── PROVIDED ENTRIES
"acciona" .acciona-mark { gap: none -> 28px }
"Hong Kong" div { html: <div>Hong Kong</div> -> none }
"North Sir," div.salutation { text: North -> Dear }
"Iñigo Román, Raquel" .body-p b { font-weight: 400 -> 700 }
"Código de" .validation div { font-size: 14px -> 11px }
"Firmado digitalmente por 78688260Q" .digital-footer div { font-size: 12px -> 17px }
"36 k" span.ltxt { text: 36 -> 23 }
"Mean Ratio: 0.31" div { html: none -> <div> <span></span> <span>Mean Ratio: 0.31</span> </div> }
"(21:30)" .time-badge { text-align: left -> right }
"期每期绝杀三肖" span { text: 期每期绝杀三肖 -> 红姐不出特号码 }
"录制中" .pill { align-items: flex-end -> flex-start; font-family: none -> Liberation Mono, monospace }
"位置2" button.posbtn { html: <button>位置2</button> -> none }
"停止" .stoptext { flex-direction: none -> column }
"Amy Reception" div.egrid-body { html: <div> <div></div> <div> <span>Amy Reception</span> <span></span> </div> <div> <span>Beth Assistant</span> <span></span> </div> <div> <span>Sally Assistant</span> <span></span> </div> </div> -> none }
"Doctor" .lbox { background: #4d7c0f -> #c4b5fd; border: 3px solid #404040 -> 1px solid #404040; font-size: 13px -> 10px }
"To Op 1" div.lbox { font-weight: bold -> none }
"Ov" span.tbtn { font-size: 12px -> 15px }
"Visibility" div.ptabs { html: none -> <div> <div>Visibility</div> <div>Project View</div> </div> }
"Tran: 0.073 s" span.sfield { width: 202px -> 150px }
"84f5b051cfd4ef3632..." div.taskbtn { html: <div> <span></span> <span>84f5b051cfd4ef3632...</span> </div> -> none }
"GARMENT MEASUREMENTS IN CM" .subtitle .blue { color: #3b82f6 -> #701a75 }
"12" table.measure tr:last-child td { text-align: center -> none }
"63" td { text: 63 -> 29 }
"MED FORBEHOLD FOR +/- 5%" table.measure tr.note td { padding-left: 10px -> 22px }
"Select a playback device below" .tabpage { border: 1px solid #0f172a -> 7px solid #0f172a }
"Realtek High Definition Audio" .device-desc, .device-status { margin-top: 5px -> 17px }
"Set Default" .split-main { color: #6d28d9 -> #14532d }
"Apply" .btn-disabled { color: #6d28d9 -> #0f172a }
────
WHAT YOU SHOULD DO: Output the lines from the one holding "html: <div> <span></span>" to the last line of the material, inclusive, exactly as they appear. Add no others.

OUTPUT FOR THIS TASK:
"84f5b051cfd4ef3632..." div.taskbtn { html: <div> <span></span> <span>84f5b051cfd4ef3632...</span> </div> -> none }
"GARMENT MEASUREMENTS IN CM" .subtitle .blue { color: #3b82f6 -> #701a75 }
"12" table.measure tr:last-child td { text-align: center -> none }
"63" td { text: 63 -> 29 }
"MED FORBEHOLD FOR +/- 5%" table.measure tr.note td { padding-left: 10px -> 22px }
"Select a playback device below" .tabpage { border: 1px solid #0f172a -> 7px solid #0f172a }
"Realtek High Definition Audio" .device-desc, .device-status { margin-top: 5px -> 17px }
"Set Default" .split-main { color: #6d28d9 -> #14532d }
"Apply" .btn-disabled { color: #6d28d9 -> #0f172a }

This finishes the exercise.